### WHAT NEEDS TO BE DONE
Without the pictures, give the listing below again exactly.

---------- DATASET CONTENT

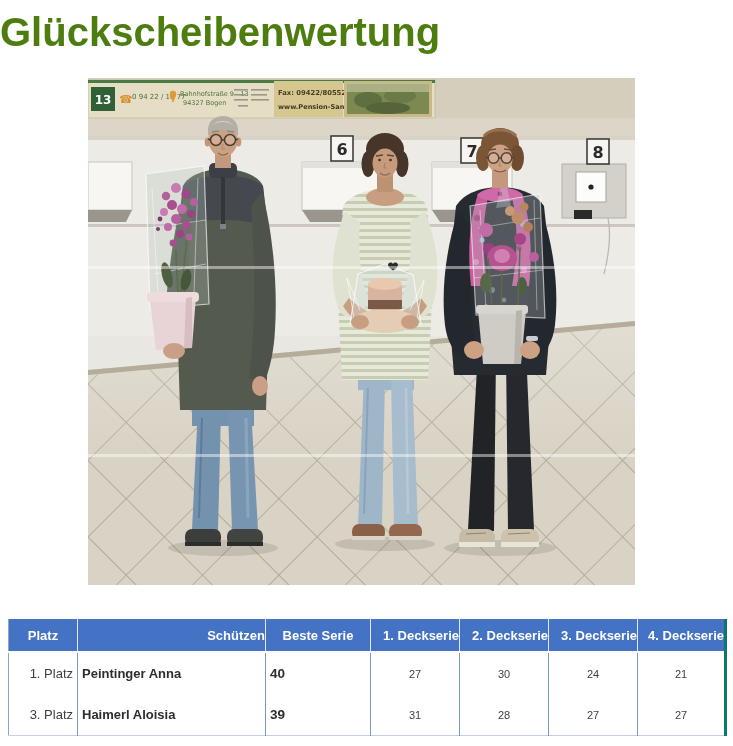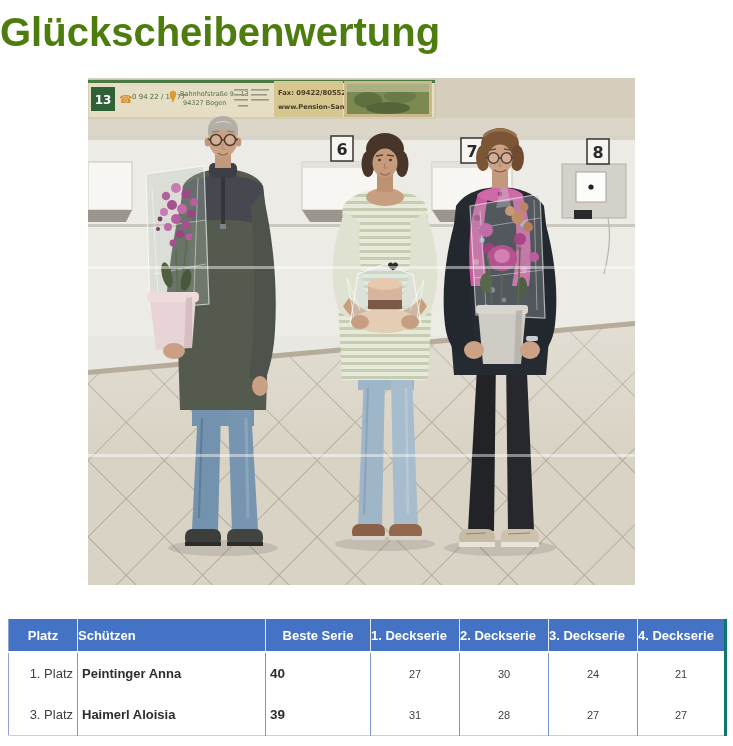--- a/index.html
+++ b/index.html
@@ -35,23 +35,23 @@
   table.results td{
     height:33px;border-right:1px solid #7b96cc;padding:4px;background:#ffffff;
   }
   table.results td:last-child{border-right:1px solid #8fa3cf;}
   .col-platz{width:69px;}
   .col-name{width:188px;}
   .col-beste{width:105px;}
   .col-deck{width:89px;}
   .col-deck4{width:88px;}
   th.h-platz{text-align:center;}
-  th.h-name{text-align:left;padding-left:9px;}
+  th.h-name{text-align:right;padding-left:9px;}
   th.h-beste{}
-  th.h-deck{text-align:left;font-size:12.5px;}
+  th.h-deck{text-align:right;font-size:12.5px;}
   td.c-platz{text-align:right;padding-right:5px;}
   td.c-name{text-align:left;padding-left:9px;font-weight:bold;color:#2d2d2d;font-size:13px;}
   td.c-beste{text-align:left;font-weight:bold;color:#2d2d2d;font-size:13.5px;}
   td.c-deck{text-align:center;font-size:11px;}
 </style>
 </head>
 <body>
 
 <div class="doc-title">Glückscheibenwertung</div>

--------------------

### ANSWER TO THE PROBLEM
--- a/index.html
+++ b/index.html
@@ -35,23 +35,23 @@
   table.results td{
     height:33px;border-right:1px solid #7b96cc;padding:4px;background:#ffffff;
   }
   table.results td:last-child{border-right:1px solid #8fa3cf;}
   .col-platz{width:69px;}
   .col-name{width:188px;}
   .col-beste{width:105px;}
   .col-deck{width:89px;}
   .col-deck4{width:88px;}
   th.h-platz{text-align:center;}
-  th.h-name{text-align:left;padding-left:9px;}
+  th.h-name{text-align:right;padding-left:9px;}
   th.h-beste{}
-  th.h-deck{text-align:left;font-size:12.5px;}
+  th.h-deck{text-align:right;font-size:12.5px;}
   td.c-platz{text-align:right;padding-right:5px;}
   td.c-name{text-align:left;padding-left:9px;font-weight:bold;color:#2d2d2d;font-size:13px;}
   td.c-beste{text-align:left;font-weight:bold;color:#2d2d2d;font-size:13.5px;}
   td.c-deck{text-align:center;font-size:11px;}
 </style>
 </head>
 <body>
 
 <div class="doc-title">Glückscheibenwertung</div>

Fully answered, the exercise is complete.